* [Work instruction] Take the material below and output exactly the run of lines from the one containing "row order: OWNER ascending -> MTIME ascending" down to the one containing "266832 | EOID: 699,790 -> 699,970", with both included.
◇ ◇ ◇ ◇ ◇
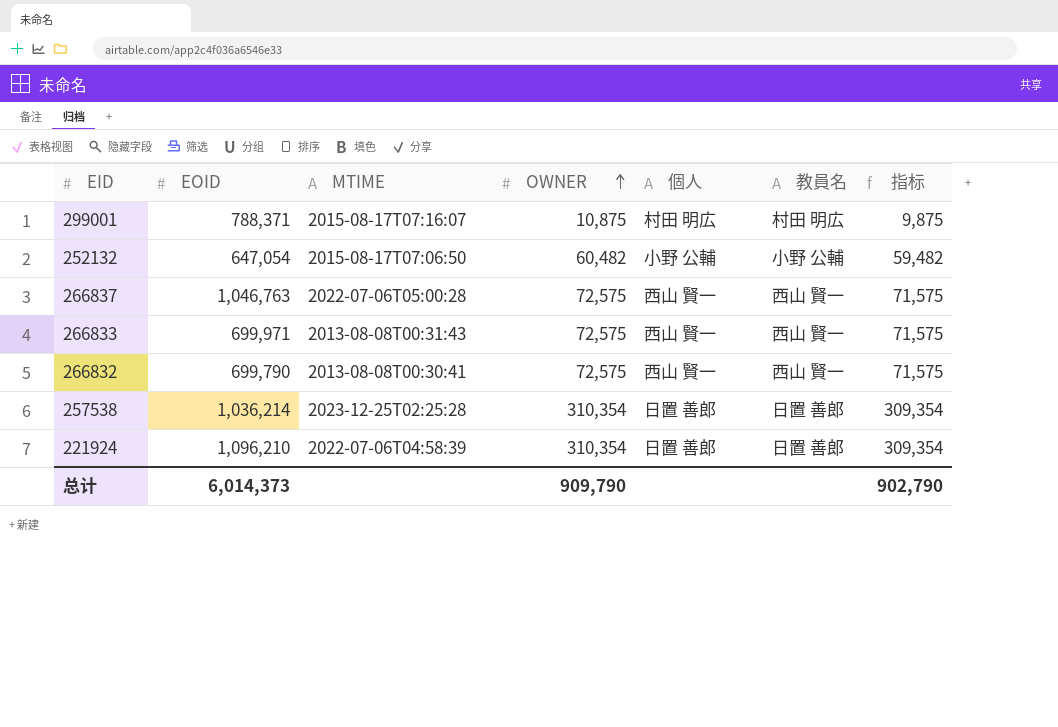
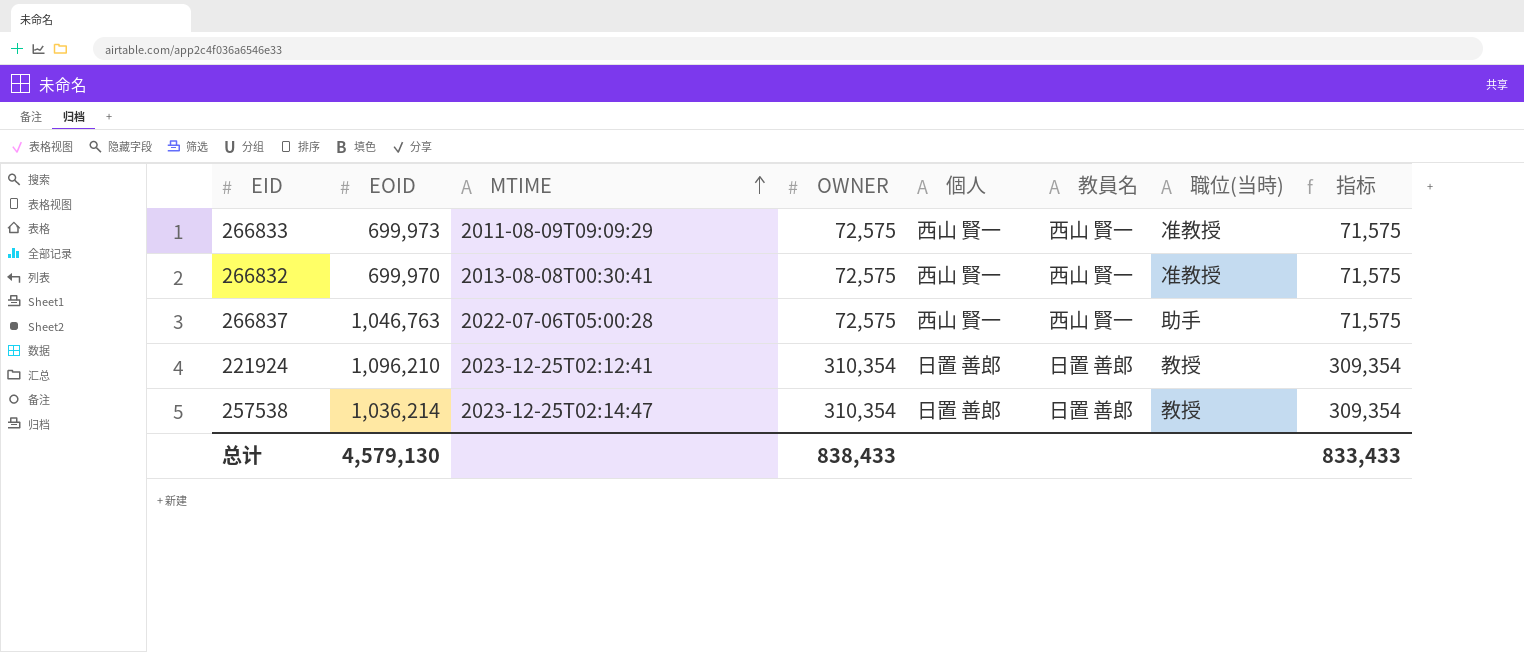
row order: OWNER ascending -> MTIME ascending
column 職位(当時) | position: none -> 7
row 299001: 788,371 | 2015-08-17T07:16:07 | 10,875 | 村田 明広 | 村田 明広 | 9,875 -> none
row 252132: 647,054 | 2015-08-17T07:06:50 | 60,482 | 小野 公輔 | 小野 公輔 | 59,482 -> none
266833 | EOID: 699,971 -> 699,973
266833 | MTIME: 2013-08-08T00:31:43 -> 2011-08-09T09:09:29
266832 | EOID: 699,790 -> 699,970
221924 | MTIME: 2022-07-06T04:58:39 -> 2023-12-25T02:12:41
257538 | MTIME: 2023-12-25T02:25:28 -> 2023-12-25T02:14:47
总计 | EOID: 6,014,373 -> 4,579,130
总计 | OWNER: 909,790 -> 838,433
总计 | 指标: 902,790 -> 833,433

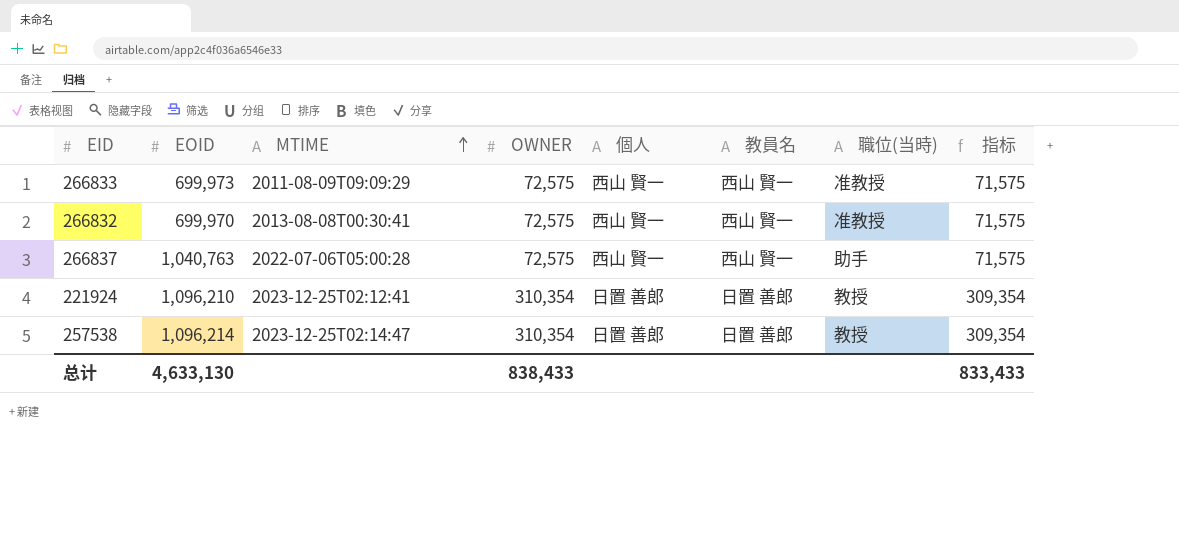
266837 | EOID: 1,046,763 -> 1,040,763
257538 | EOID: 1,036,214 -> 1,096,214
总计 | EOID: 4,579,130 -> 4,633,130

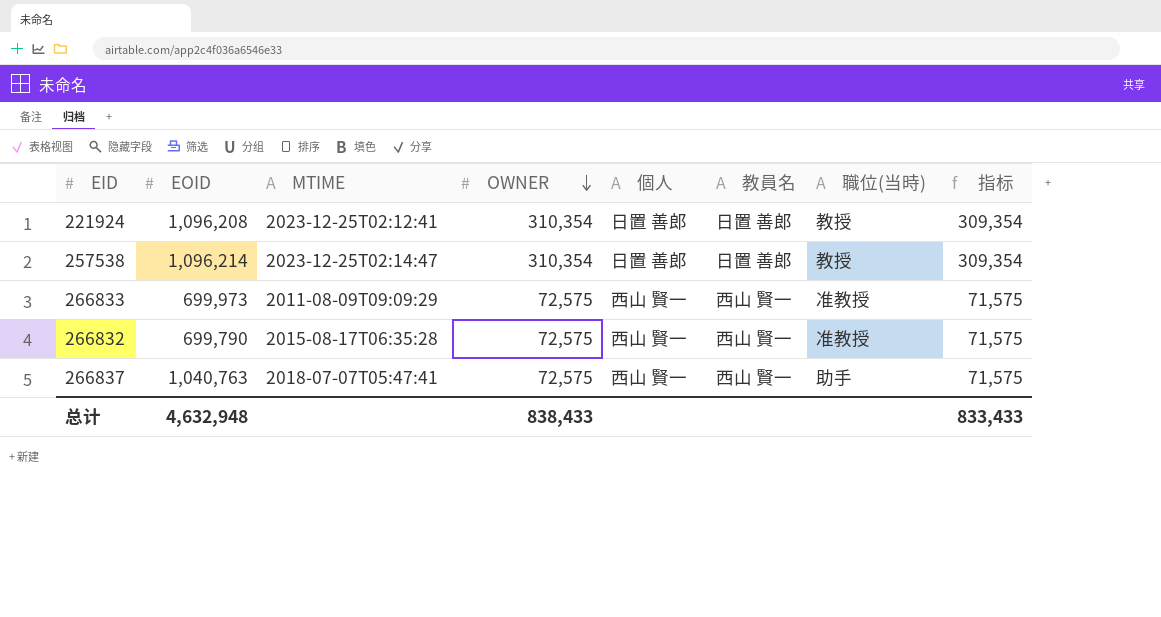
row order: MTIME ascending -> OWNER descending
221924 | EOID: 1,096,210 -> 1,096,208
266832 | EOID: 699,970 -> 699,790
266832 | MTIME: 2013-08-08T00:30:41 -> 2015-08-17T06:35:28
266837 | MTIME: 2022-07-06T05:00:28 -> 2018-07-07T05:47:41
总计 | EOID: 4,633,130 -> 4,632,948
◇ ◇ ◇ ◇ ◇
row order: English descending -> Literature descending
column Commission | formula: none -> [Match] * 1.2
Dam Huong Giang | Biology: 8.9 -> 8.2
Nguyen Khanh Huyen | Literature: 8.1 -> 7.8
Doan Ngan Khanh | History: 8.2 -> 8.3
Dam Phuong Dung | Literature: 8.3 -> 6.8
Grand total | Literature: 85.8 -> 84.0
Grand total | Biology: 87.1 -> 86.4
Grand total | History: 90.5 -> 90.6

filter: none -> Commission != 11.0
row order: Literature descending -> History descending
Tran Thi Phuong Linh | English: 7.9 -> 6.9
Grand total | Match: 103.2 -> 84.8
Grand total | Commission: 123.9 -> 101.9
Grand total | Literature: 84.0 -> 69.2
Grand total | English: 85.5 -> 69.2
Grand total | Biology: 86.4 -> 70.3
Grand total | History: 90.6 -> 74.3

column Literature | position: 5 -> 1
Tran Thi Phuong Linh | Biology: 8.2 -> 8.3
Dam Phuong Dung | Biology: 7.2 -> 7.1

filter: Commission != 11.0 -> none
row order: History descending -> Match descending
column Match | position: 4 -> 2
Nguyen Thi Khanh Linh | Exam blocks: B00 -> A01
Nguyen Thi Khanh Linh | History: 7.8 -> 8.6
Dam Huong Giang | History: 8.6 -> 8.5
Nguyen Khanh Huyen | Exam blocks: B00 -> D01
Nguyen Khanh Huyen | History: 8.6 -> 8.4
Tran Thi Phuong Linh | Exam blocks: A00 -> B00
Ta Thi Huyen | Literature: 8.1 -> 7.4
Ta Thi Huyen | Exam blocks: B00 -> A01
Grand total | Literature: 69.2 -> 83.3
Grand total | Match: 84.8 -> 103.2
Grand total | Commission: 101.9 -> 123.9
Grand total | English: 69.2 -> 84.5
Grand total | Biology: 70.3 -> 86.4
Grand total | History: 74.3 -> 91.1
◇ ◇ ◇ ◇ ◇
* [Answer box]
row order: OWNER ascending -> MTIME ascending
column 職位(当時) | position: none -> 7
row 299001: 788,371 | 2015-08-17T07:16:07 | 10,875 | 村田 明広 | 村田 明広 | 9,875 -> none
row 252132: 647,054 | 2015-08-17T07:06:50 | 60,482 | 小野 公輔 | 小野 公輔 | 59,482 -> none
266833 | EOID: 699,971 -> 699,973
266833 | MTIME: 2013-08-08T00:31:43 -> 2011-08-09T09:09:29
266832 | EOID: 699,790 -> 699,970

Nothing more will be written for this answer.